Это было совершенной новостью для меня. Если в Англии существует еще один человек, одаренный такими необыкновенными способностями, то почему о нем не знает ни полиция, ни публика? Я задал этот вопрос моему приятелю, намекнув при этом, что он только из скромности признает брата выше себя. Холмс засмеялся.
– Дорогой Ватсон, я не разделяю мнения тех, кто считает скромность добродетелью, – сказал он. – Для логического ума все вещи должны быть такими, каковы они на самом деле, а ценить себя ниже того, что стоишь, такое же отклонение от истины, как и преувеличивать свои достоинства. Поэтому если я говорю, что Майкрофт одарен наблюдательной способностью в большей степени, чем я, то можете быть уверены, что это точная, непреложная истина.
– Он моложе вас?
– На семь лет старше.
– Как же случилось, что он неизвестен?
– О, он очень известен в своем кругу.
– В каком же?
– Да например, в клубе Диогена.
Я никогда не слыхал об этом учреждении, и, должно быть, это отразилось на моем лице, потому что Шерлок Холмс вынул из кармана часы и сказал:
– Клуб Диогена – страннейший из клубов Лондона, а Майкрофт самый странный из людей. Он ежедневно бывает в клубе от трех четвертей пятого до без двадцати минут восемь. Теперь шесть, и если желаете пройтись в такой прекрасный вечер, то я буду рад показать вам две лондонские диковинки.

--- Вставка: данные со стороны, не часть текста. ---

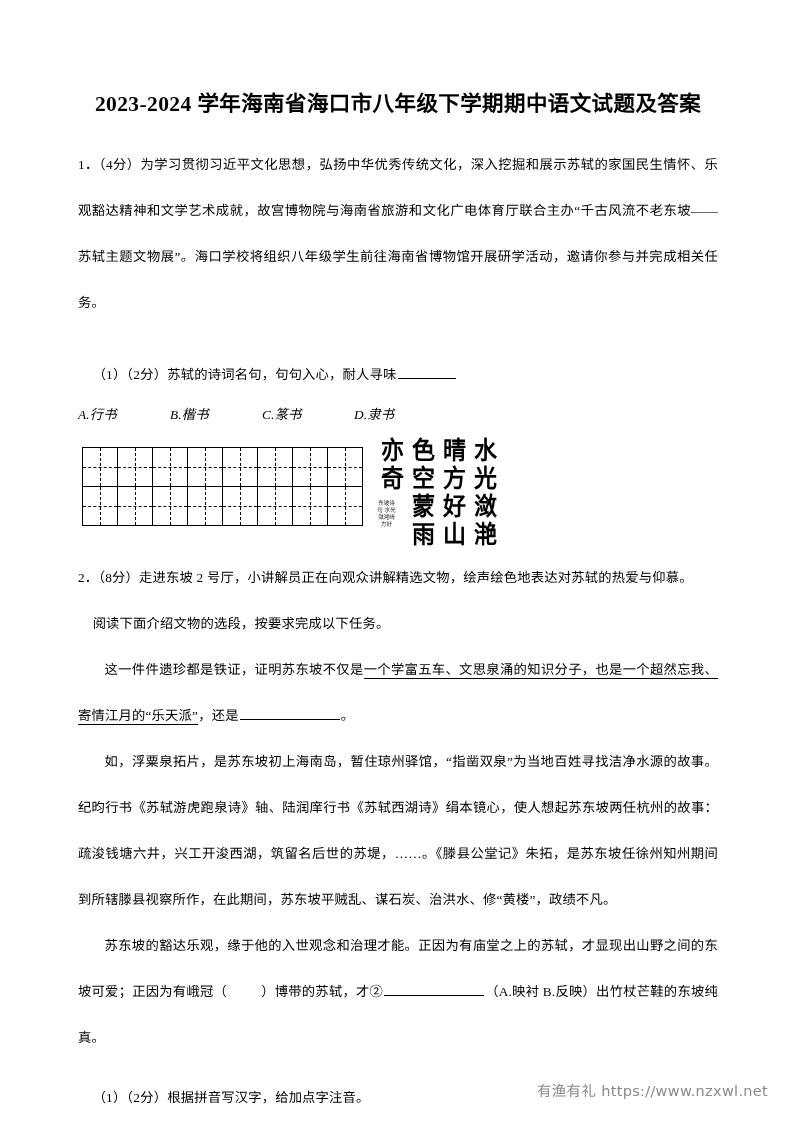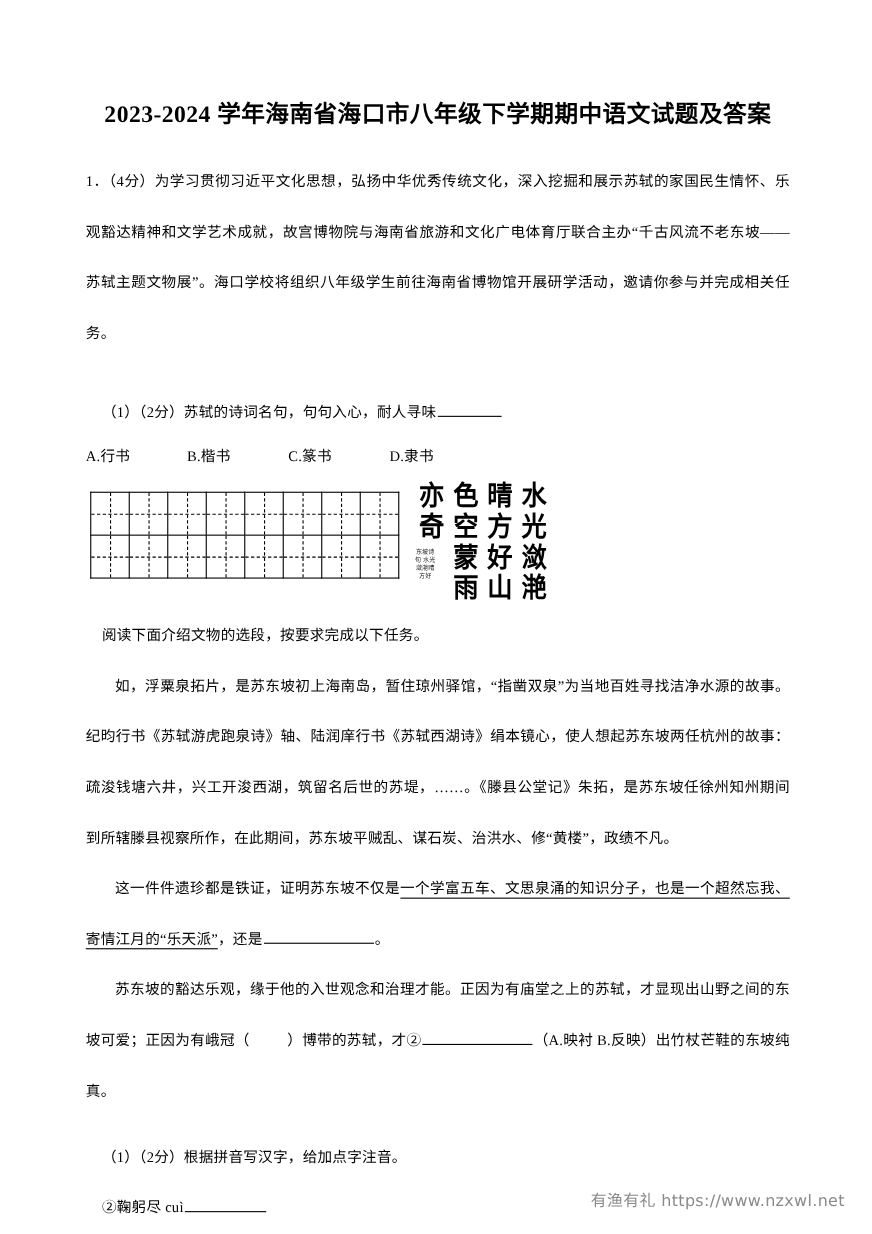"A.行书 B.楷书 C.篆书 D.隶书" .opt-row { font-style: none -> italic }
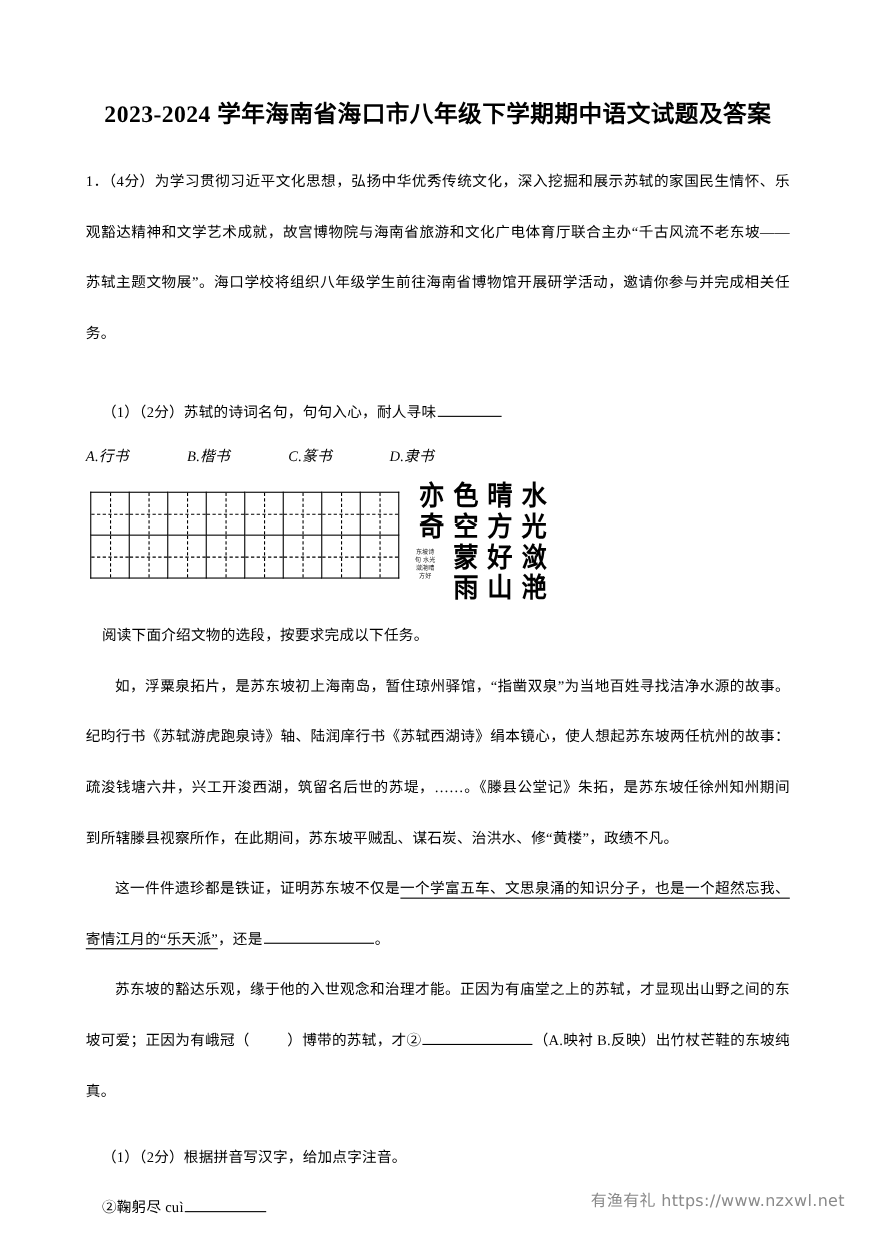"2．（8分）走进东坡 2" p.para { html: none -> <p>2．（8分）走进东坡 2 号厅，小讲解员正在向观众讲解精选文物，绘声绘色地表达对苏轼的热爱与仰慕。</p> }
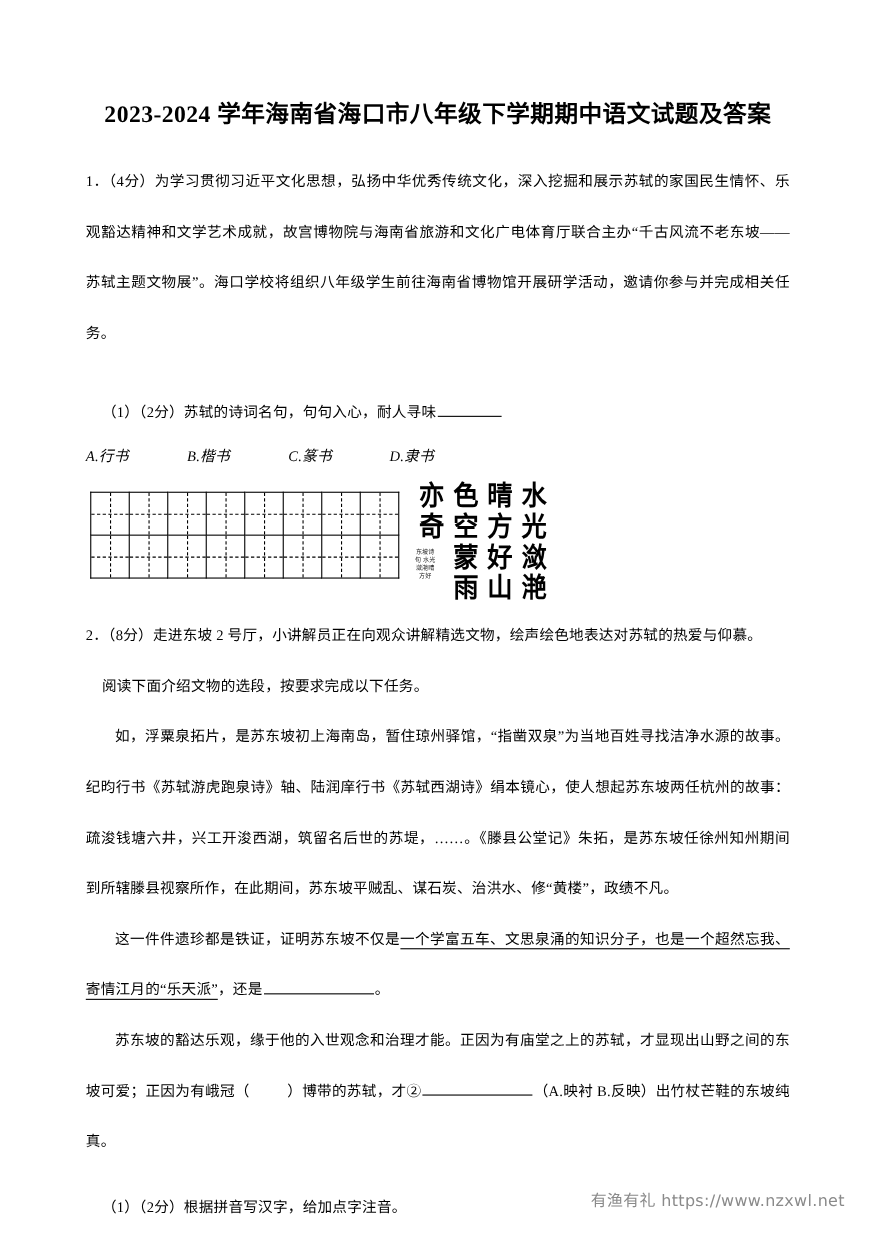"如，浮粟泉拓片，是苏东坡初上海南岛，暂住琼州驿馆，“指凿双泉”为当地百姓寻找洁净" p.para { order: before "这一件件遗珍都是铁证，证明苏东坡不仅是一个学富五车、文思泉涌的知识分子，也是一个" -> after "这一件件遗珍都是铁证，证明苏东坡不仅是一个学富五车、文思泉涌的知识分子，也是一个" }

Пять минут спустя мы уже шли по улице к Риджент-серкус.
– Вы удивляетесь, что Майкрофт не пользуется своим даром, чтобы стать сыщиком, – сказал мой приятель. – Он не способен к этому занятию.
– Но мне показалось, что вы сказали…
– Я сказал, что он обладает большей наблюдательностью и способностью делать выводы, чем я. Если бы искусство сыщика ограничивалось рассуждениями в кресле, то мой брат был бы величайшим в мире деятелем в области раскрытия преступлений. Но у него нет ни трудолюбия, ни энергии. Он не двинется с места, чтобы проверить свои рассуждения, и готов скорее признать себя неправым, чем потревожить себя, доказывая свою правоту. Много раз я обращался к нему в затруднительных случаях, и предлгаемые им объяснения всегда оказывались верными. А между тем он совершенно неспособен выяснить практическую сторону дела, которой надо заняться, прежде чем дело попадет в суд.

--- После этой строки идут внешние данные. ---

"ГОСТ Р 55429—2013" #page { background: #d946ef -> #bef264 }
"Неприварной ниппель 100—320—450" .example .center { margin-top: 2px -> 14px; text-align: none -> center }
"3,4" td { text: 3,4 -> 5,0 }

– Следовательно, это не его профессия?
– Нет. То, что мне доставляет средства к жизни, – для него только развлечение дилетанта. У него необыкновенная способность разбираться в цифрах, и он проверяет отчеты во многих правительственных учреждениях. Майкрофт живет в Пэлл-Мэлл и каждое утро ходит в Уайтхолл, а вечером возвращается оттуда. Из года в год он не делает иных прогулок и нигде не бывает, за исключением клуба Диогена, помещающегося как раз напротив его квартиры.

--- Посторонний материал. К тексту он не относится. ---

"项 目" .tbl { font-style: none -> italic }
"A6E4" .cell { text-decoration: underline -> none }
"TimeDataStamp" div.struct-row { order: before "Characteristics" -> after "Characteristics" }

– Это название совершенно не знакомо мне.
– Весьма вероятно. В Лондоне, как вам известно, много людей, которые избегают общества или по застенчивости, или по нелюдимости. А между тем они не против того, чтобы почитать новые журналы и газеты, сидя в удобных креслах. Вот для людей подобного рода и устроен клуб Диогена, к членам которого принадлежат самые нелюдимые и необщительные люди в Лондоне. Никто не должен обращать ни малейшего внимания на другого. Нигде, за исключением приемной комнаты, не разрешается разговаривать, троекратное нарушение этого правила, доведенное до сведения правления, ведет к исключению виновного из числа членов. Брат был одним из основателей этого клуба, и я сам нахожу, что посещение его очень успокоительно действует на нервы.